The university's College of Earth, Ocean and Atmospheric Sciences (CEOAS) operates several laboratories, including the Hatfield Marine Science Center and multiple oceanographic research vessels based in Newport. In 2001, OSU's Wave Research Laboratory was designated by the National Science Foundation as a site for tsunami research under the Network for Earthquake Engineering Simulation. The O. H. Hinsdale Wave Research Laboratory is on the edge of the campus and is one of the world's largest and most sophisticated laboratories for education, research and testing in coastal, ocean and related areas.

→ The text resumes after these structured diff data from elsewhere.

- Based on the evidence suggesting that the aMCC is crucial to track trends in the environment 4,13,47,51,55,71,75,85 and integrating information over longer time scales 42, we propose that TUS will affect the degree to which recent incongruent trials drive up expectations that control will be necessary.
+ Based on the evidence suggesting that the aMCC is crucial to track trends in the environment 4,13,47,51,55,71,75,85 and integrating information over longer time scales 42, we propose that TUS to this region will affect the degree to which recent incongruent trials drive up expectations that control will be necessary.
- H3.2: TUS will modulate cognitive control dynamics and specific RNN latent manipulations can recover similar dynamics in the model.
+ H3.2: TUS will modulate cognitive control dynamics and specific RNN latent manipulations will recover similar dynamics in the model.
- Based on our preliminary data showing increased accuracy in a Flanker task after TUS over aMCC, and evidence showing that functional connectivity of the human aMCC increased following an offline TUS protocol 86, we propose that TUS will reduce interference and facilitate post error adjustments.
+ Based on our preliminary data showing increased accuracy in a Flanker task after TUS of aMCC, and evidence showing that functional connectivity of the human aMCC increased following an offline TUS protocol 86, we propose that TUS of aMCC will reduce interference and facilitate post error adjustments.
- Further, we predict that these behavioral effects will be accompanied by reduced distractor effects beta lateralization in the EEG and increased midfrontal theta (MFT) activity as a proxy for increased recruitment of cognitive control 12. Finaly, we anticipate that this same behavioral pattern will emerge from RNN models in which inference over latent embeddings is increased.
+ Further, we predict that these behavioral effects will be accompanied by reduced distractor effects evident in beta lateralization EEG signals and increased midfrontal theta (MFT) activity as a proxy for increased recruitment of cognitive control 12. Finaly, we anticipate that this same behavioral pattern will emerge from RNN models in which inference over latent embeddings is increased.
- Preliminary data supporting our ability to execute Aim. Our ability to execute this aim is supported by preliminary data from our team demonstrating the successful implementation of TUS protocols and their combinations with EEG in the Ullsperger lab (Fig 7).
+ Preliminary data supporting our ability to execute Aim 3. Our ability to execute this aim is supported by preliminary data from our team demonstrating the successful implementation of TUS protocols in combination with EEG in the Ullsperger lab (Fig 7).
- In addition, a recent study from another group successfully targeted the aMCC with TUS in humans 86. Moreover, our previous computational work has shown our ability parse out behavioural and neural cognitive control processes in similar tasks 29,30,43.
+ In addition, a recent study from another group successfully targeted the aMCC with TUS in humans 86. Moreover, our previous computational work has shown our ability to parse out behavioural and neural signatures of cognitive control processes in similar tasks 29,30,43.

Oregon State University operates two off-shore research test facilities near Newport for commercial wave energy technology companies to stress test prototypes. The North and South PacWave Energy Test Facilities are located several miles off the coast of Newport and serviced by the university's Hatfield Marine Science Center. The South PacWave Test Facility is an open ocean test site consisting of four berths, which occupy two square nautical miles of ocean with a cable route to shore of approximately 12 miles in length. The North PacWave Test Facility offers a site in state waters with streamlined permitting (the expected time to permit is under one year). The site is shallower than PacWave South and closer to port.

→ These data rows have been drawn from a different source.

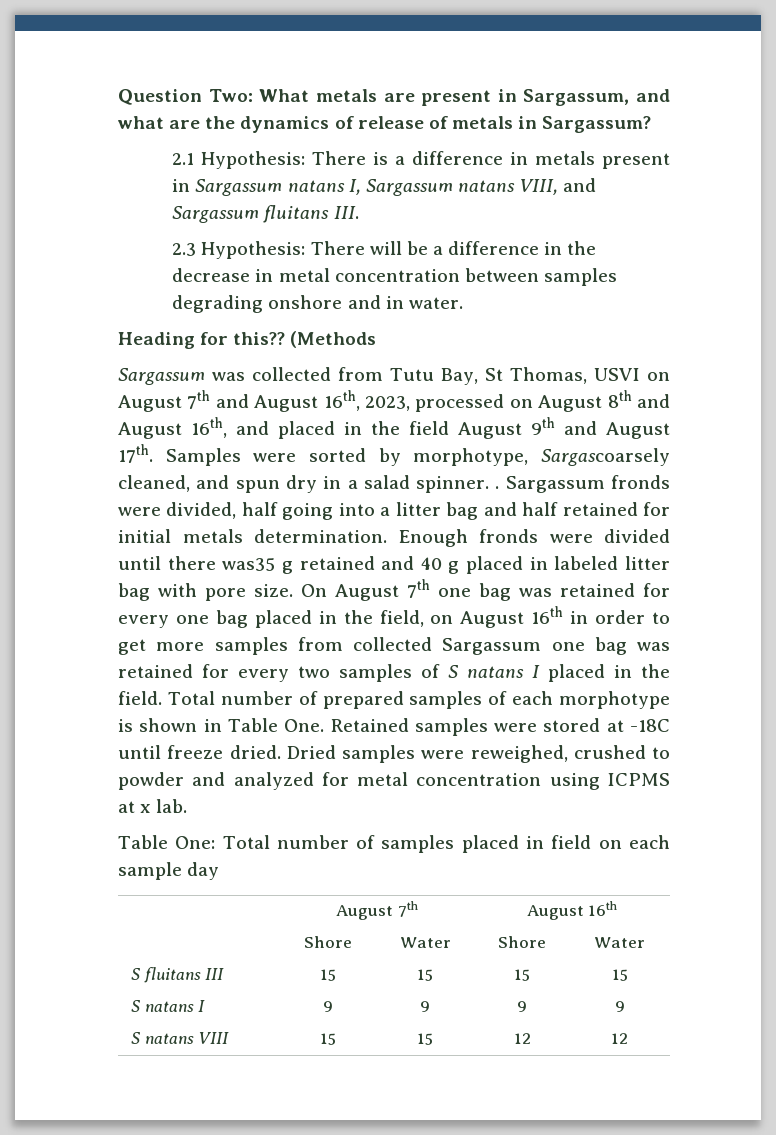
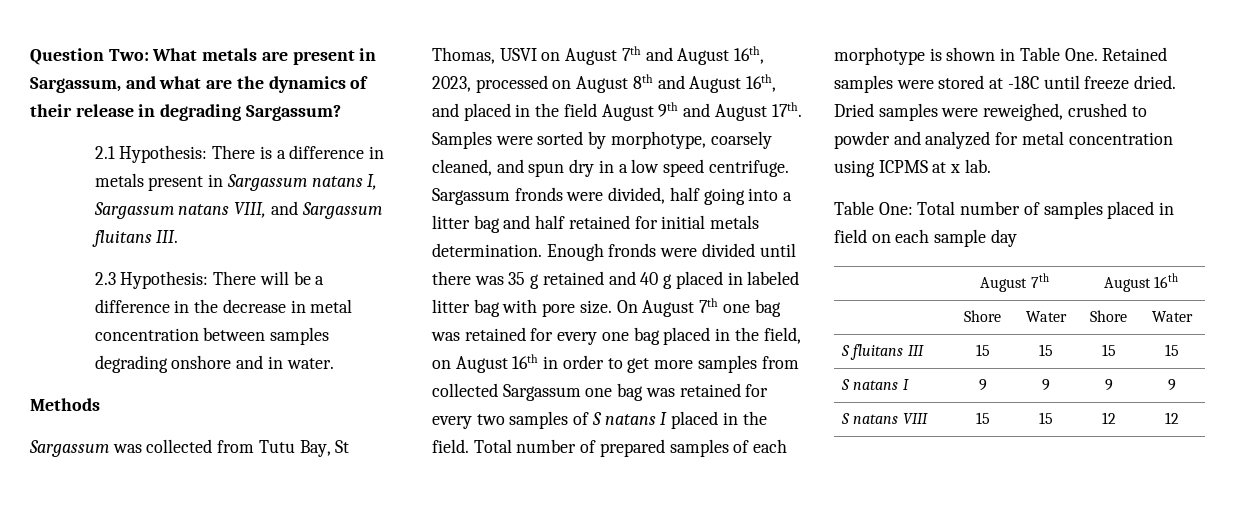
- Question Two: What metals are present in Sargassum, and what are the dynamics of release of metals in Sargassum?
+ Question Two: What metals are present in Sargassum, and what are the dynamics of their release in degrading Sargassum?
- Heading for this?? (Methods
+ Methods
- Samples were sorted by morphotype, Sargascoarsely cleaned, and spun dry in a salad spinner. .
+ Samples were sorted by morphotype, coarsely cleaned, and spun dry in a low speed centrifuge.
- Enough fronds were divided until there was35 g retained and 40 g placed in labeled litter bag with pore size.
+ Enough fronds were divided until there was 35 g retained and 40 g placed in labeled litter bag with pore size.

The National Institute of Environmental Health Sciences funds two research centers at OSU. The Environmental Health Sciences Center has been funded since 1969 and the Superfund Research Center has been funded since 2009.

OSU administers the H.J. Andrews Experimental Forest, a United States Forest Service facility dedicated to forestry and ecology research. The Andrews Forest is a UNESCO International Biosphere Reserve.

OSU's Open Source Lab is a nonprofit founded in 2003 and funded in part by corporate sponsors that include Facebook, Google, and IBM. The organization's goal is to advance open source technology by hiring and training students in software development and operations for large-scale coding projects. The lab hosts a number of projects, including contracted work for the Linux Foundation and Oregon State Wireless Active Learning Device.

===Military===

Construction of the Oregon Agricultural College Armory (later McAlexander Fieldhouse), was completed in 1910.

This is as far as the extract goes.